**Exercise goal**. Report every line below that carries the word "axis".

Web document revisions
Content starts

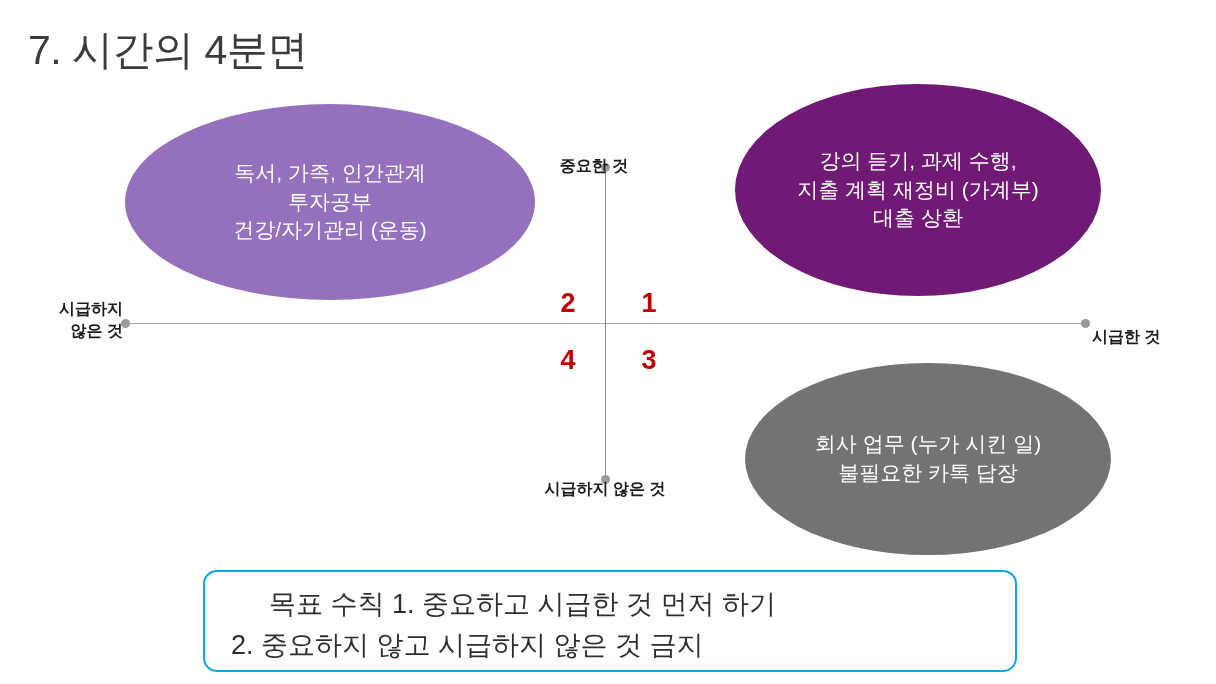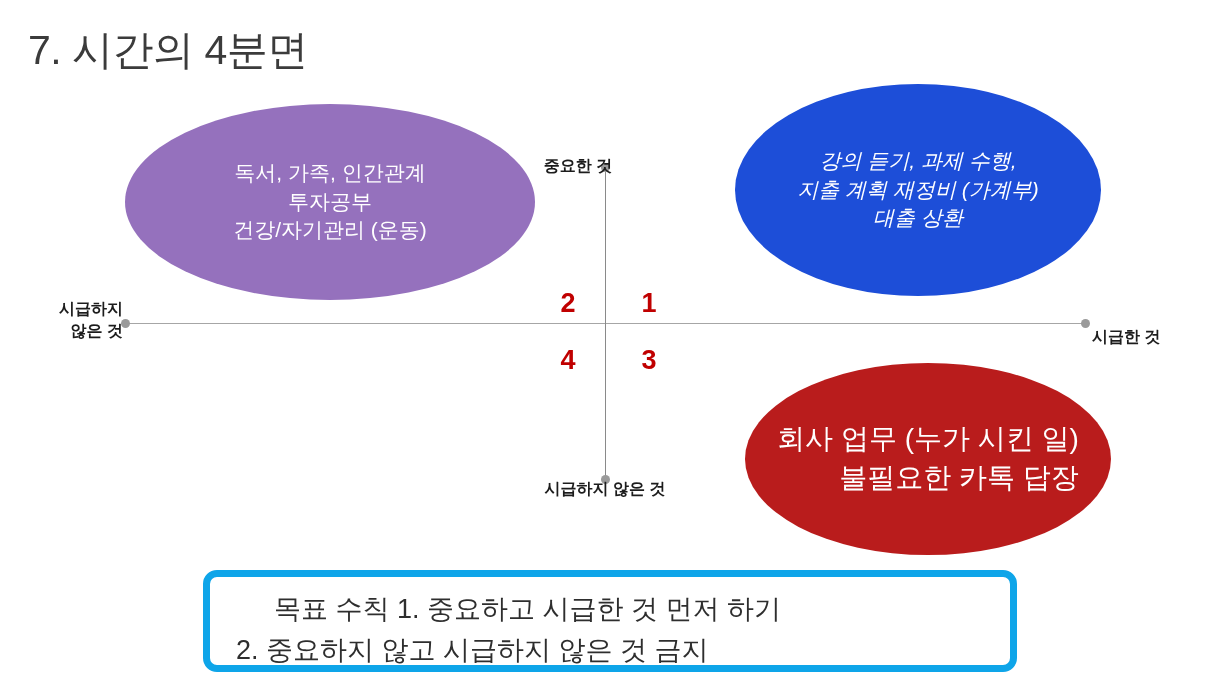--- a/index.html
+++ b/index.html
@@ -46,36 +46,34 @@
   }
   #bubble-q2 {  
     left: 125px; top: 104px;
     width: 410px; height: 196px;
     background: #9571bd;
     font-size: 21px;
   }
   #bubble-q1 {  
     left: 735px; top: 84px;
     width: 366px; height: 212px;
-    background: #1d4ed8;
-    font-size: 21px;
-    font-style: italic;
+    background: #701a75;
+    font-size: 21px;
   }
   #bubble-q4 {  
     left: 135px; top: 355px;
     width: 400px; height: 195px;
     background: #cfbde7;
     font-size: 21px;
   }
   #bubble-q3 {  
     left: 745px; top: 363px;
     width: 366px; height: 192px;
-    background: #b91c1c;
-    font-size: 28px;
-    text-align: right;
+    background: #737373;
+    font-size: 21px;
   }
 
   
   #axis-horizontal {
     position: absolute;
     left: 125px;
     top: 323px;
     width: 960px;
     height: 1px;
     background: #a6a6a6;
@@ -112,21 +110,21 @@
   #axis-label-left {
     left: 8px; top: 298px;
     width: 115px;
     text-align: right;
   }
   #axis-label-right {
     left: 1092px; top: 326px;
     text-align: right;
   }
   #axis-label-top {
-    left: 478px; top: 155px;
+    left: 494px; top: 155px;
     width: 200px;
     text-align: center;
   }
   #axis-label-bottom {
     left: 505px; top: 478px;
     width: 200px;
     text-align: center;
   }
 
   
@@ -143,21 +141,21 @@
   #quadrant-number-3 { left: 634px; top: 345px; }
   #quadrant-number-4 { left: 553px; top: 345px; }
 
   
   #goal-box {
     position: absolute;
     left: 203px;
     top: 570px;
     width: 814px;
     height: 102px;
-    border: 7px solid #0ea5e9;
+    border: 2px solid #0ea5e9;
     border-radius: 14px;
     background: #ffffff;
     box-sizing: border-box;
     padding: 12px 26px 0 26px;
   }
   .goal-line {
     font-size: 27px;
     color: #2e2e2e;
     line-height: 1.5;
     white-space: pre;

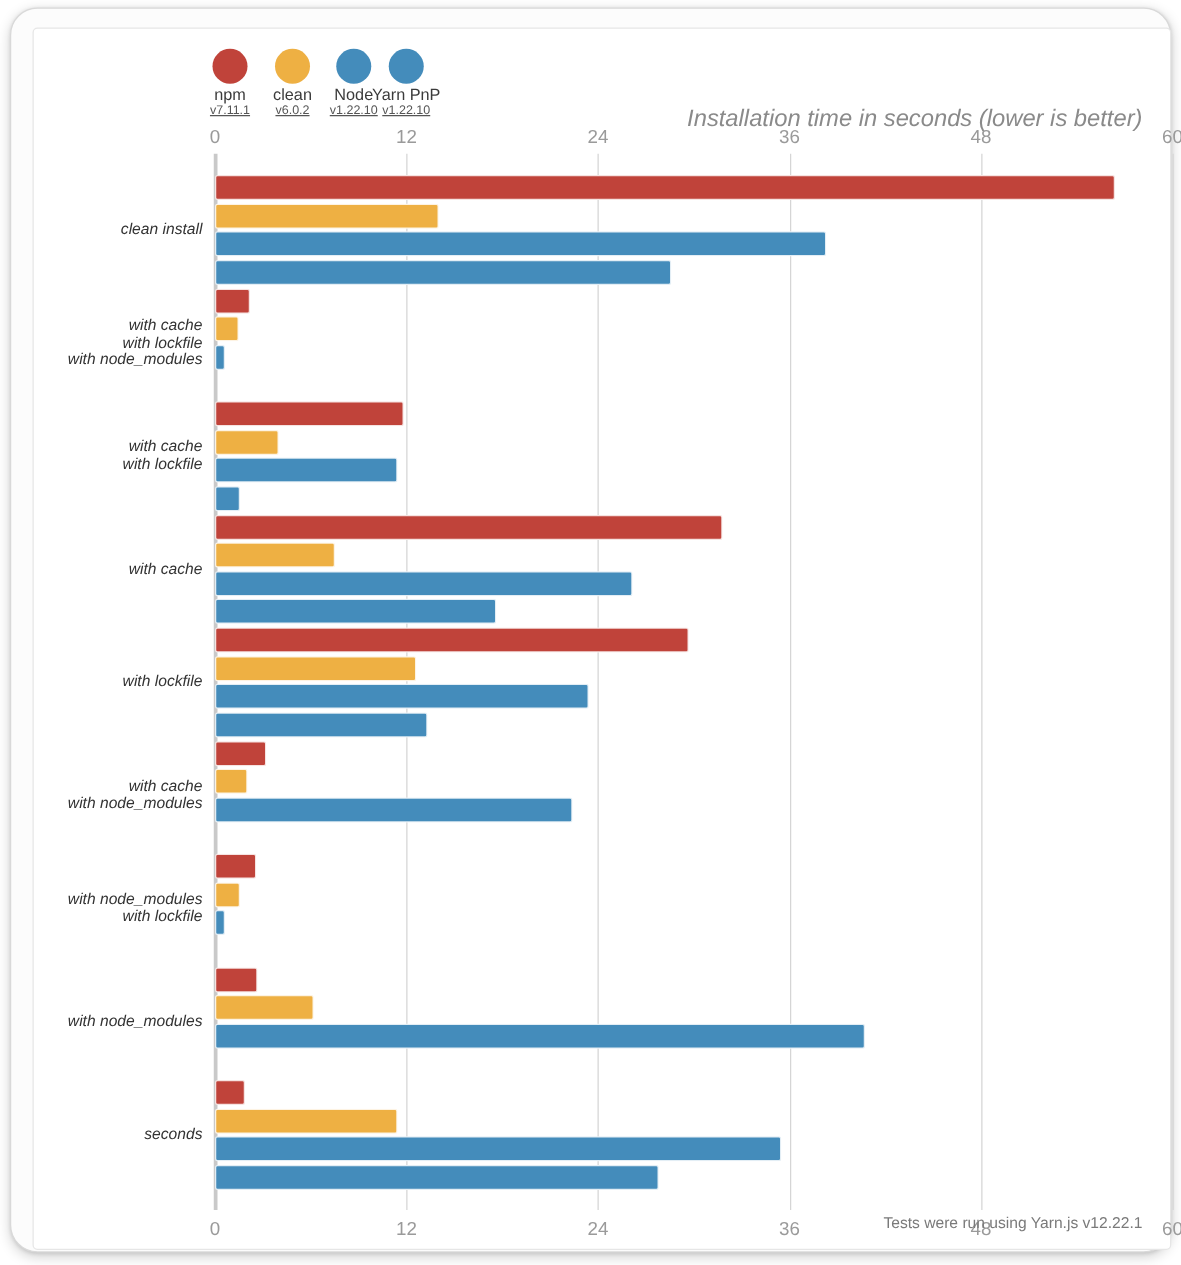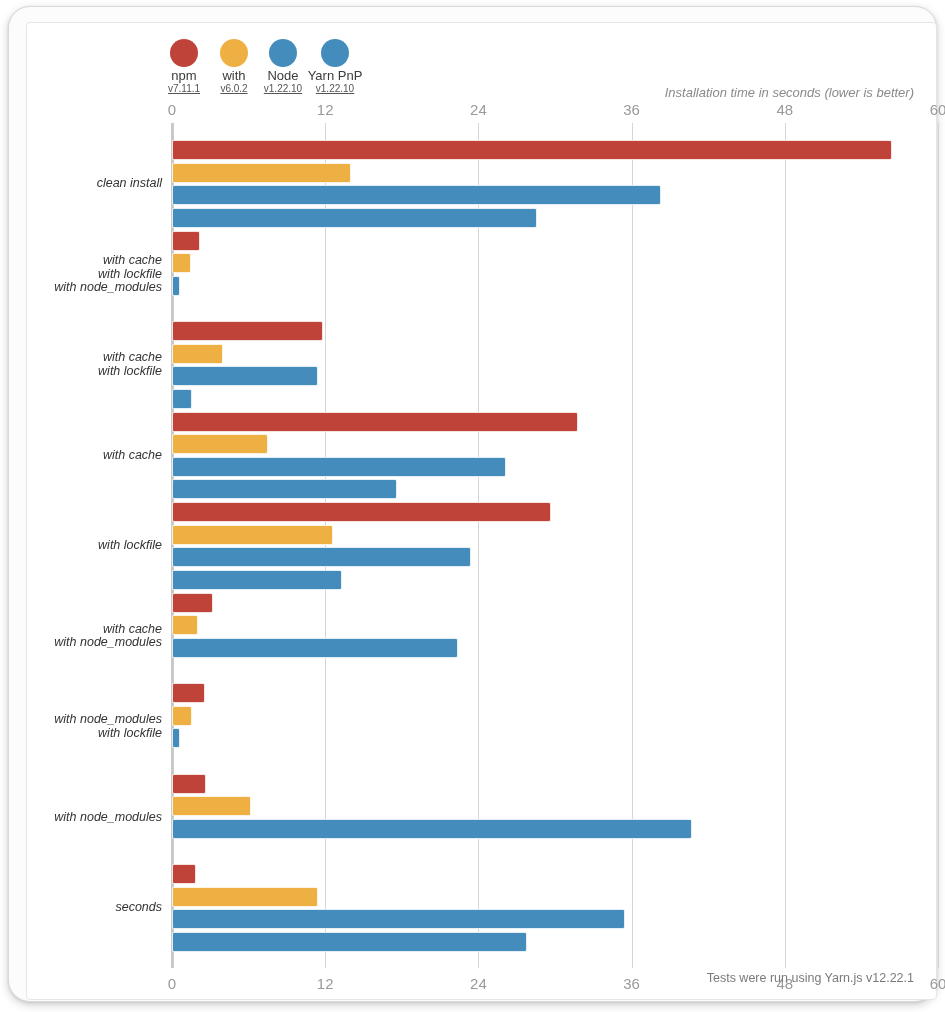--- a/index.html
+++ b/index.html
@@ -76,21 +76,21 @@
     color: #555;
     line-height: 12px;
     white-space: nowrap;
     text-decoration: underline;
   }
 
   .subtitle {
     position: absolute;
     right: 22px;
     top: 62px;
-    font-size: 13px;
+    font-size: 19px;
     font-style: italic;
     color: #8a8a8a;
     white-space: nowrap;
   }
 
   
   .plot {
     position: absolute;
     left: 145px;
     top: 100px;
@@ -161,29 +161,29 @@
     <div class="inner-panel">
 
       <div class="legend" id="legend">
           <div class="legend-item" style="left: -13px;">
             <span class="legend-dot" style="background: rgb(192, 67, 58);"></span>
             <div class="legend-name">npm</div>
             <div class="legend-ver">v7.11.1</div>
           </div>
           <div class="legend-item" style="left: 37px;">
             <span class="legend-dot" style="background: rgb(238, 176, 67);"></span>
-            <div class="legend-name">with</div>
+            <div class="legend-name">clean</div>
             <div class="legend-ver">v6.0.2</div>
           </div>
           <div class="legend-item" style="left: 86px;">
             <span class="legend-dot" style="background: rgb(68, 140, 187);"></span>
             <div class="legend-name">Node</div>
             <div class="legend-ver">v1.22.10</div>
           </div>
-          <div class="legend-item" style="left: 138px;">
+          <div class="legend-item" style="left: 128px;">
             <span class="legend-dot" style="background: rgb(68, 140, 187);"></span>
             <div class="legend-name">Yarn PnP</div>
             <div class="legend-ver">v1.22.10</div>
           </div>
         </div>
 
       <div class="subtitle">Installation time in seconds (lower is better)</div>
 
       <div class="cat-labels" id="cat-labels">
           <div class="cat-label" style="top: 54px;">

Content ends

**Task response**.
   #axis-horizontal {
   #axis-label-left {
   #axis-label-right {
   #axis-label-top {
   #axis-label-bottom {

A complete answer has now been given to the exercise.